Rating: 4.0

Square CTF 2018: C4 - leaky power
=================================

## Description

C4 is a very advanced AES based defensive system. You are able to monitor the
power lines. Is that enough?

You’re given three files:

* powertraces.npy: Measurements (over time) of power consumption of a chip while
performing AES encryption

* plaintexts.npy: Corresponding plaintext inputs that were encrypted

* instructions.jwe: File encrypted using the same key as plaintexts.npy.

note: The first two files are NumPy arrays.

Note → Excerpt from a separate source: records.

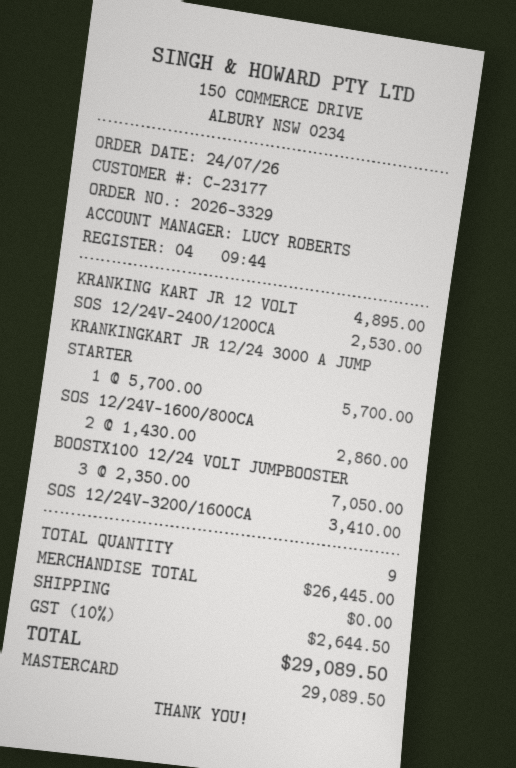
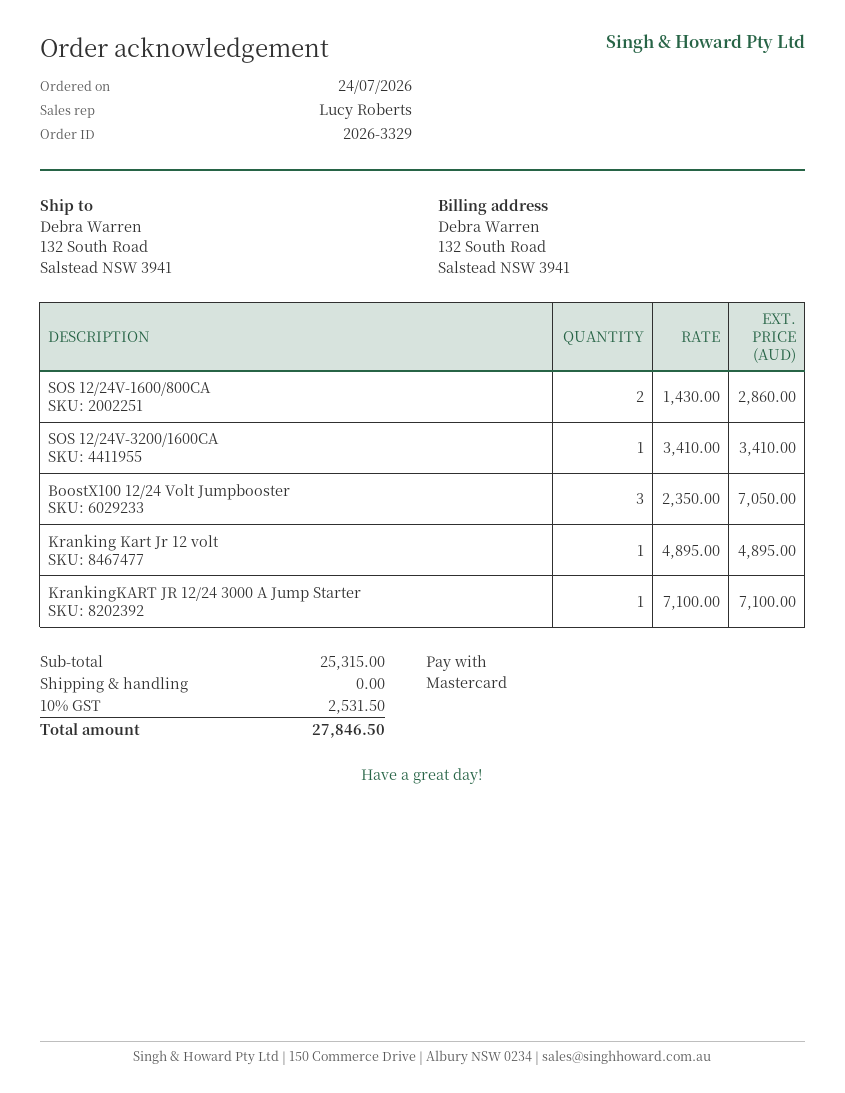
SOS 12/24V-2400/1200CA: 1 x 2530.00 = 2530.00 -> none
KRANKINGKART JR 12/24 3000 A JUMP STARTER: 1 x 5700.00 = 5700.00 -> 1 x 7100.00 = 7100.00
subtotal: 26445.00 -> 25315.00
tax: 10% = 2644.50 -> 10% = 2531.50
total: 29089.50 -> 27846.50

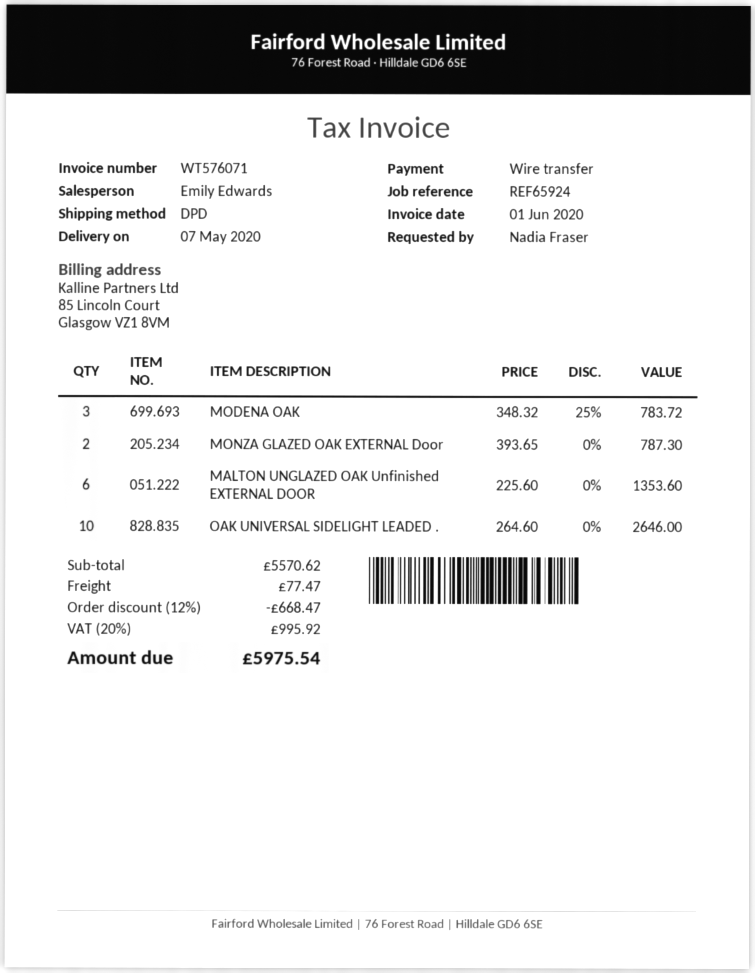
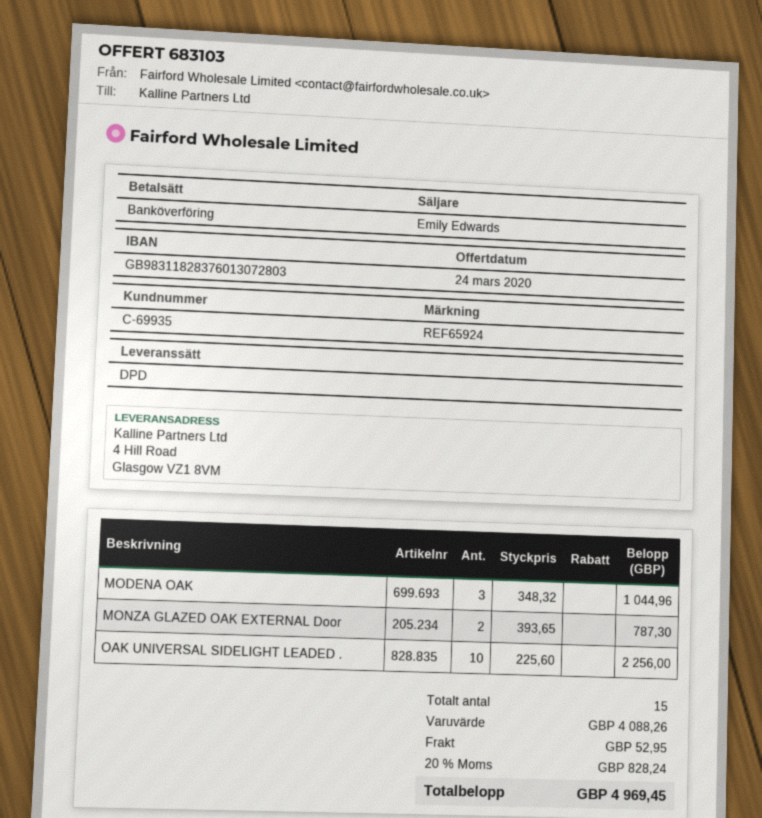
MODENA OAK: 3 x 348.32 - 25% = 783.72 -> 3 x 348.32 = 1044.96
MALTON UNGLAZED OAK Unfinished EXTERNAL DOOR: 6 x 225.60 = 1353.60 -> none
OAK UNIVERSAL SIDELIGHT LEADED .: 10 x 264.60 = 2646.00 -> 10 x 225.60 = 2256.00
subtotal: 5570.62 -> 4088.26
discount: 12% = 668.47 -> none
shipping: 77.47 -> 52.95
tax: 20% = 995.92 -> 20% = 828.24
total: 5975.54 -> 4969.45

note: there's a mistake in the way instructions.jwe was created (the algorithm
is A128GCM, not A256GCM).

## Solution

`instructions_corrected.jwe` is a JSON file containing an encrypted message,
along with an IV, an authentication tag and a `protected` field, all
base64-encoded. The `protected` field decodes to `{"alg":"dir","enc":"A128GCM"}`
which suggests that the message is encrypted with AES-128 in GCM mode. When the
challenge was released, the files only contained `instructions.jwe` whose
`protected` field instead decodes to `{"alg":"dir","enc":"A256GCM"}`,
incorrectly suggesting that a 256-bit key was being used instead.

In order to solve this task we must perform a correlation power analysis (CPA)
attack, which can recover an AES key from the plaintexts and power traces. The
attack is explained [here](https://wiki.newae.com/Tutorial_B6_Breaking_AES_(Manual_CPA_Attack))
and the authors provide some example code which we adapted to solve this task.